WHAT YOU NEED TO DO »
What should you transcribe? Every line from the top of the records below through the line with "[858,801,875,806] — -> (209, 1261) none", exactly, and no pictures.

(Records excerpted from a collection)
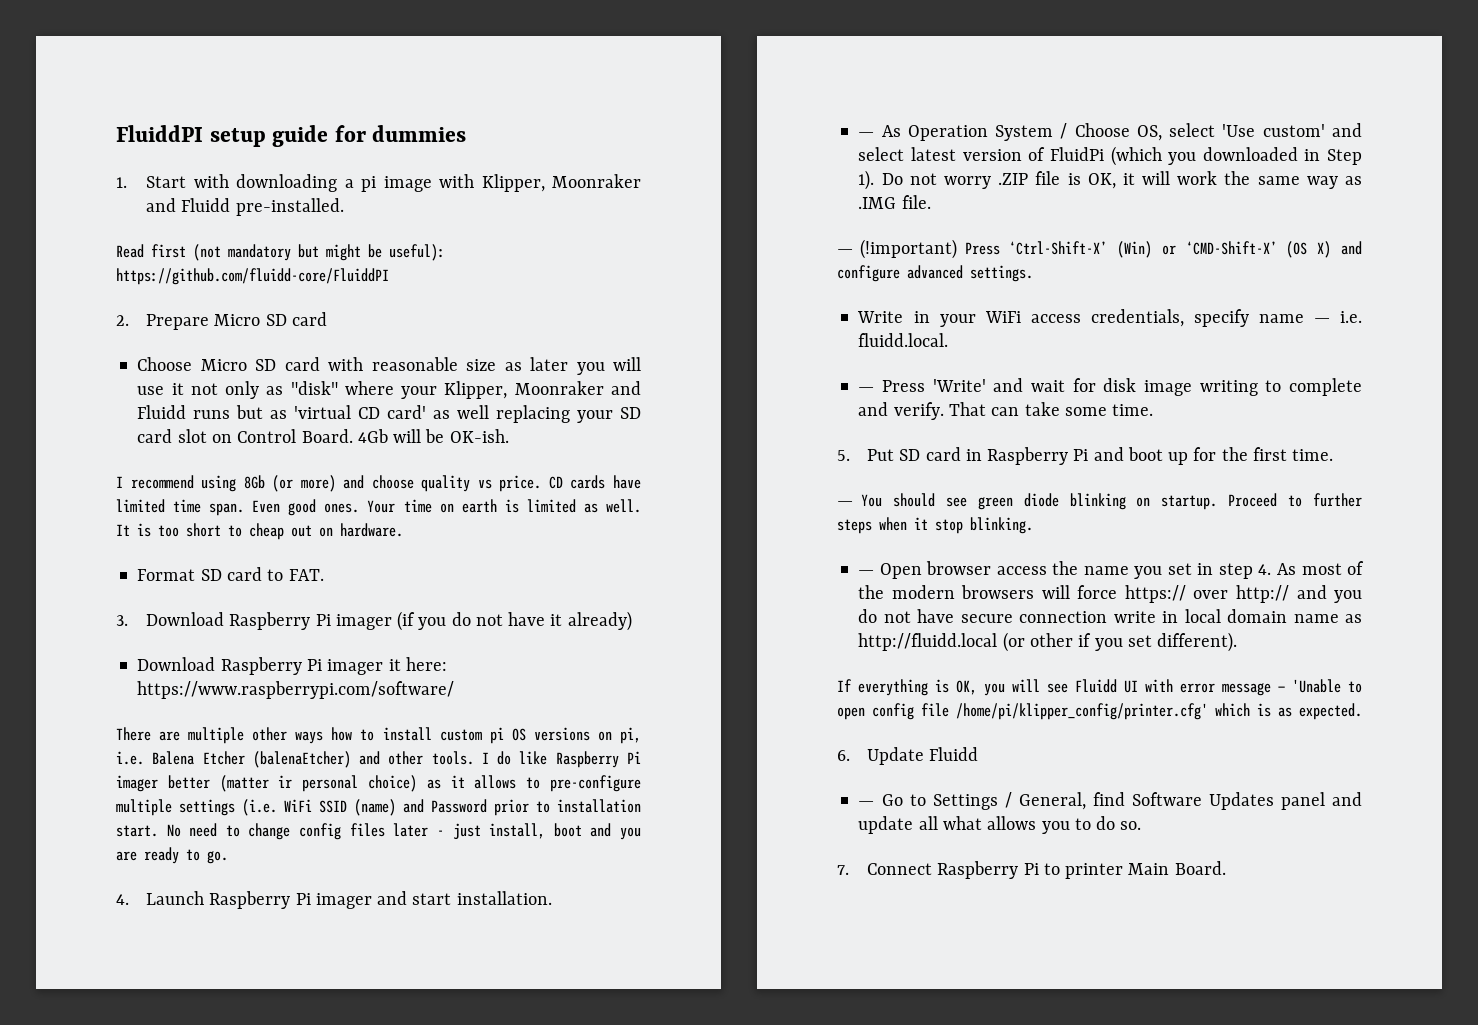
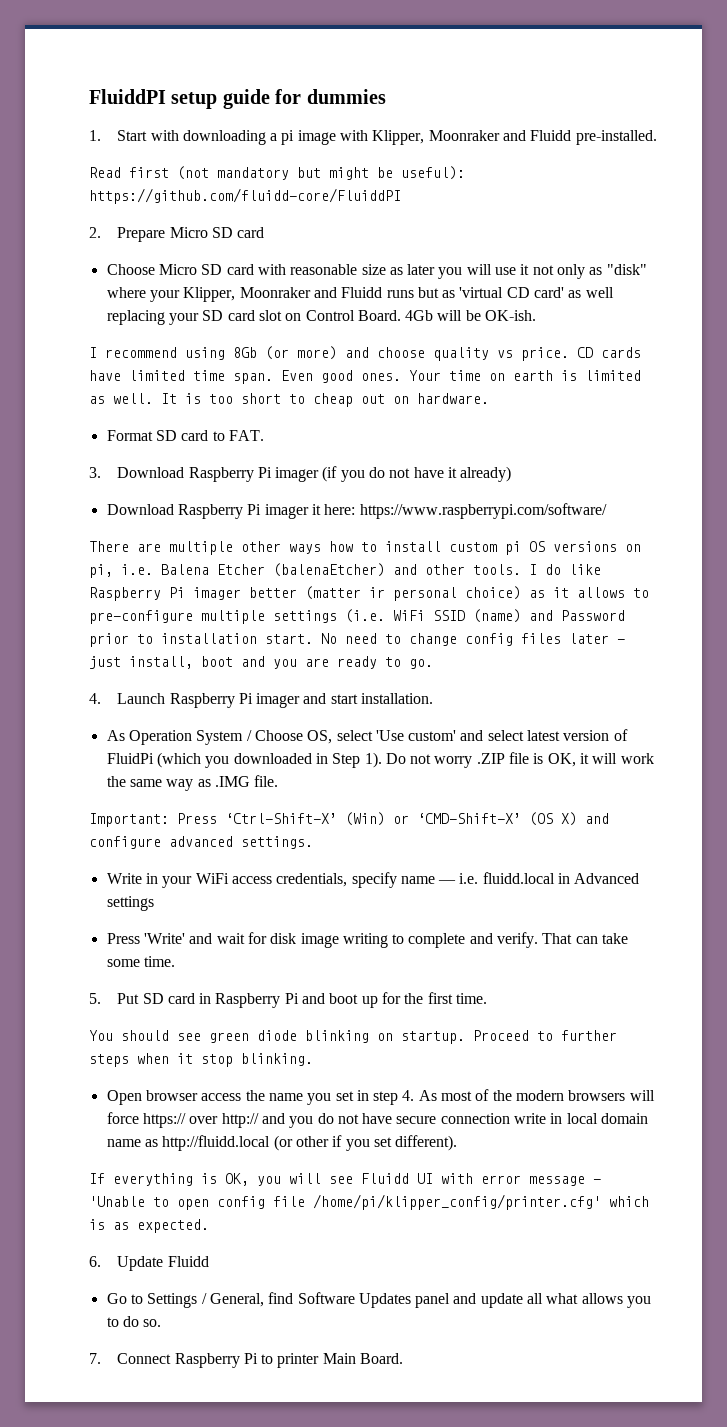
[858,132,875,137] — -> (434, 698) none
[837,239,958,259] — (!important) -> [89,813,169,827] Important:
[858,333,949,347] [858,387,875,392] fluidd.local. // — -> [482,872,640,884] [106,896,154,911] fluidd.local in Advanced settings //
[837,501,853,506] — -> (488, 998) none
[858,570,875,575] — -> (313, 1059) none
[858,801,875,806] — -> (209, 1261) none

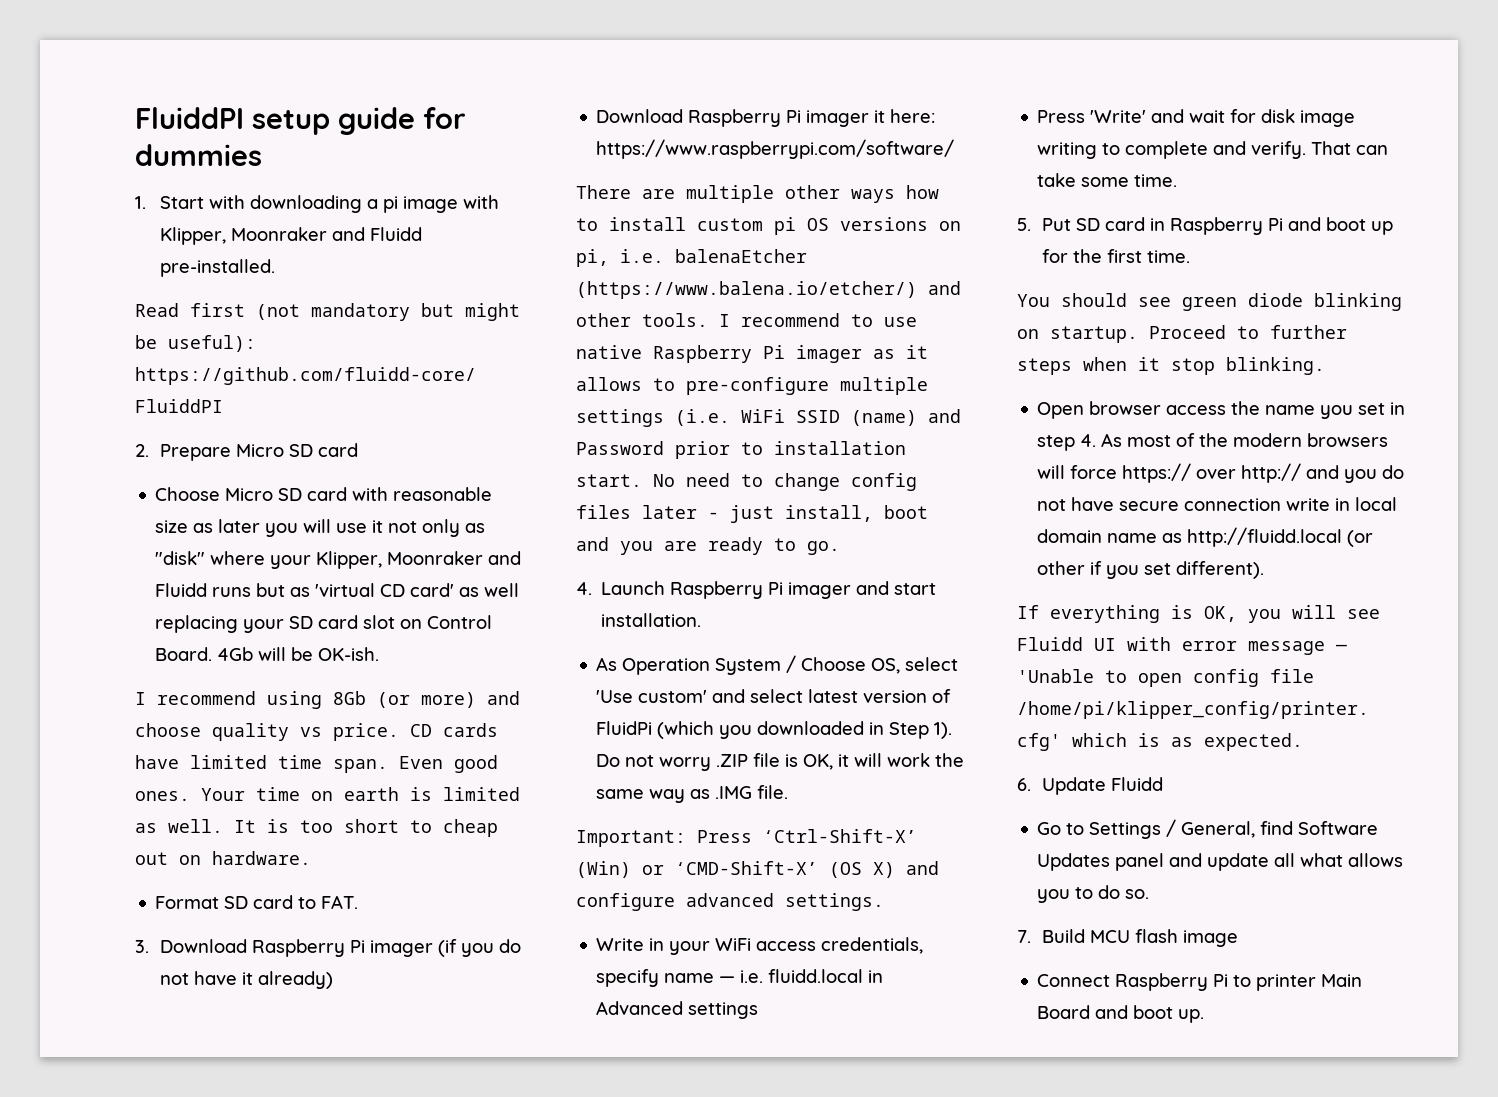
[161,563,385,577] Balena Etcher (balenaEtcher) -> [675,249,807,263] [576,281,917,299] balenaEtcher (https://www.balena.io/etcher/)
[545,564,601,575] [89,586,521,601] do like Raspberry Pi imager better (matter ir personal choice) -> [741,313,917,327] [576,345,862,363] recommend to use native Raspberry Pi imager
(101, 1358) none -> [1042,929,1239,947] Build MCU flash image //
[360,1353,404,1364] Board. -> [1037,1005,1205,1023] Board and boot up.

ANSWER BELOW »
[858,132,875,137] — -> (434, 698) none
[837,239,958,259] — (!important) -> [89,813,169,827] Important:
[858,333,949,347] [858,387,875,392] fluidd.local. // — -> [482,872,640,884] [106,896,154,911] fluidd.local in Advanced settings //
[837,501,853,506] — -> (488, 998) none
[858,570,875,575] — -> (313, 1059) none
[858,801,875,806] — -> (209, 1261) none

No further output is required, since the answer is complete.